Per evitare lo scioglimento del
gruppo vengono messi in atto altri meccanismi di controllo:
·
Il reciproco interessamento: ovvero ognuno si interessa di
ciò che l’altro fà, sente o pensa. Diventa un diritto interessarsi dell’altro, ma
questo non porta ad una effettiva conoscenza della diversità dell’altro.
Perchè alla base c’è una
impenetrabilità della percezione,
ovvero l’ incapacità di percepire
correttamente i punti di vista dell’ altro.
·
Ci si aspetta che ognuno
sia controllato dagli altri e a sua volta li controlli, sfruttando l’influenza reciproca.

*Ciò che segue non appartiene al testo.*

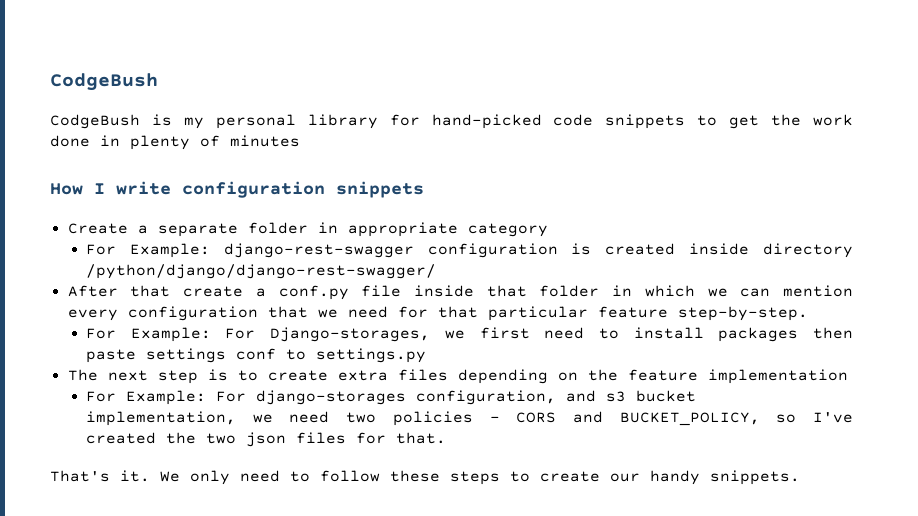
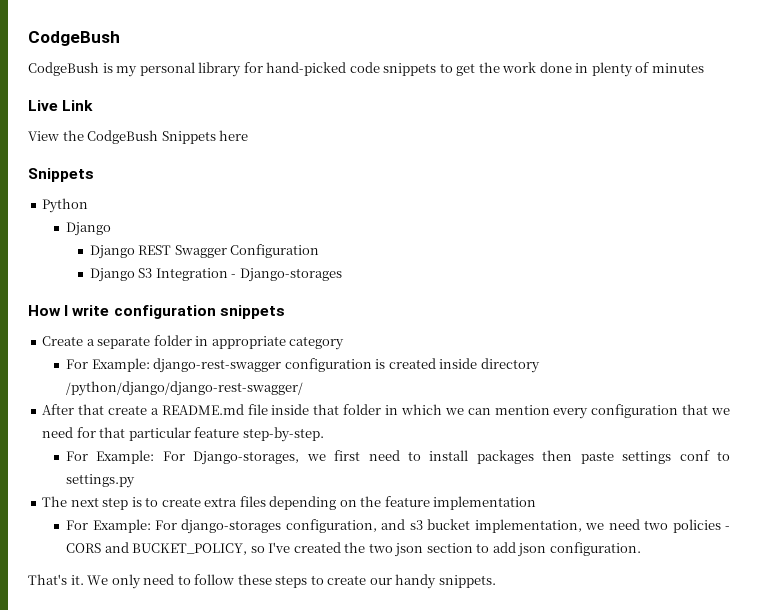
(300, 141) none -> [28,100,94,111] [28,130,249,144] [28,168,94,182] [42,198,89,213] [66,222,112,236] [89,244,320,259] [89,268,342,282] // Live Link // View the CodgeBush Snippets here // Snippets // Python // Django // Django REST Swagger Configuration // Django S3 Integration - Django-storages
[278,285,349,300] conf.py -> [161,404,244,415] README.md
[296,432,447,444] files for that. -> [426,542,641,557] section to add json configuration.

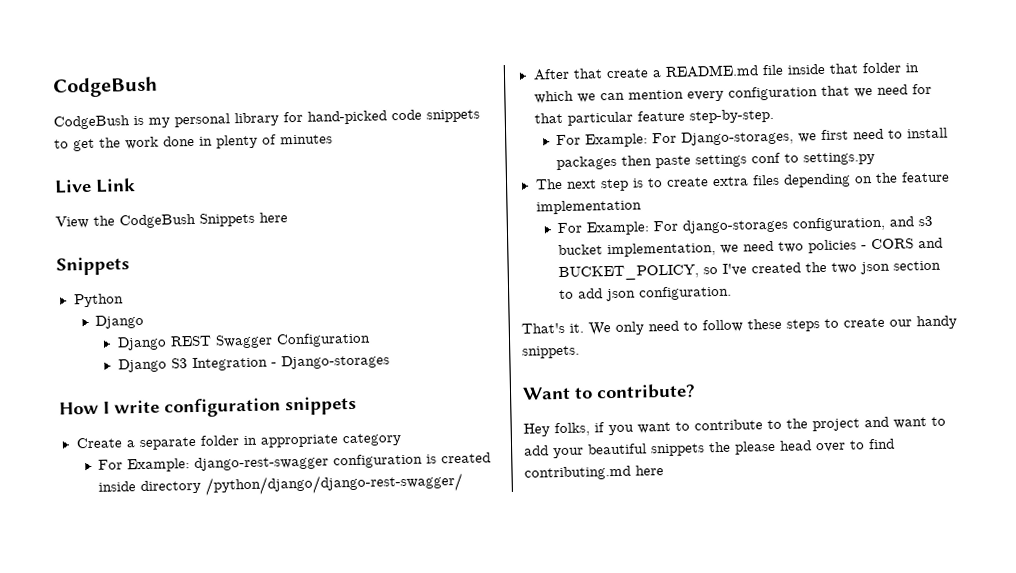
(496, 581) none -> [522,383,696,400] [523,416,946,437] [524,438,895,459] [524,465,664,481] // Want to contribute? // Hey folks, if you want to contribute to the project and want to add your beautiful snippets the please head over to find contributing.md here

Il rispetto acritico delle regole fondamentali della
famiglia. Questo significa che il nexus
si regge su alcune regole che devono essere rispettate, ma di cui è vietato
essere consapevoli. Se qualche membro contravviene a questo principio viene
mistificato. Esiste una resistenza familiare concertata per impedire che si
scopra che cosa sta accadendo, e si mettono in moto complicati stratagemmi per
tenere tutti all’oscuro.
Vediamo quindi che il nexus
familiare è un’unità indifferenziata, a scapito dell’individuazione e autonomia
dei suoi membri, come abbiamo detto nello scorso paragrafo vi è una
collusione fra i vari membri, che
permette ad ognuno di realizzare la propria identità fantasmatica e allo stesso tempo di mantenere il sistema
fantastico del nexus.
Attraverso la collusione e i reciprochi controlli si
crea uno pseudo accordo, si realizza quello che viene definito come
pseudomutualità (Wynne), che è il tentativo di mantenere un’apparenza di
uniformità, dove ogni divergenza è considerata un pericolo per l’unità del
gruppo; quest’apparenza, naturalmente,
è un’ armonia presunta , che
funge da facciata e che dà
l’impressione che esista un accordo fra
i vari membri.
LA MISTIFICAZIONE DELL’ESPERIENZA
paragrafo 2.7
Laing afferma che: “l’io può essere collocato in una posizione falsa, al limite
insostenibile, dall’azione degli altri”.[45]
Abbiamo già avuto modo di spiegare come una persona possa essere messa in una posizione falsa attraverso un rapporto di collusione con l’altro e come, tale posizione falsa, rispecchi ciò che l’io vuole essere per gli altri, cioè la sua personalità fantastica, costruita, nei casi di persone schizoidi, come difesa dall’angoscia che, su di loro, la realtà provoca.
Adesso prendiamo in considerazione
come una persona possa essere messa dagli altri in una POSIZIONE INSOSTENIBILE,
a causa del suo rifiuto di colludere e di vivere nell’inautenticità. Una
persona designa la propria soggettività e al contempo la sua posizione nel
mondo attraverso le attribuzioni che gli altri, fin dall’infanzia, gli fanno.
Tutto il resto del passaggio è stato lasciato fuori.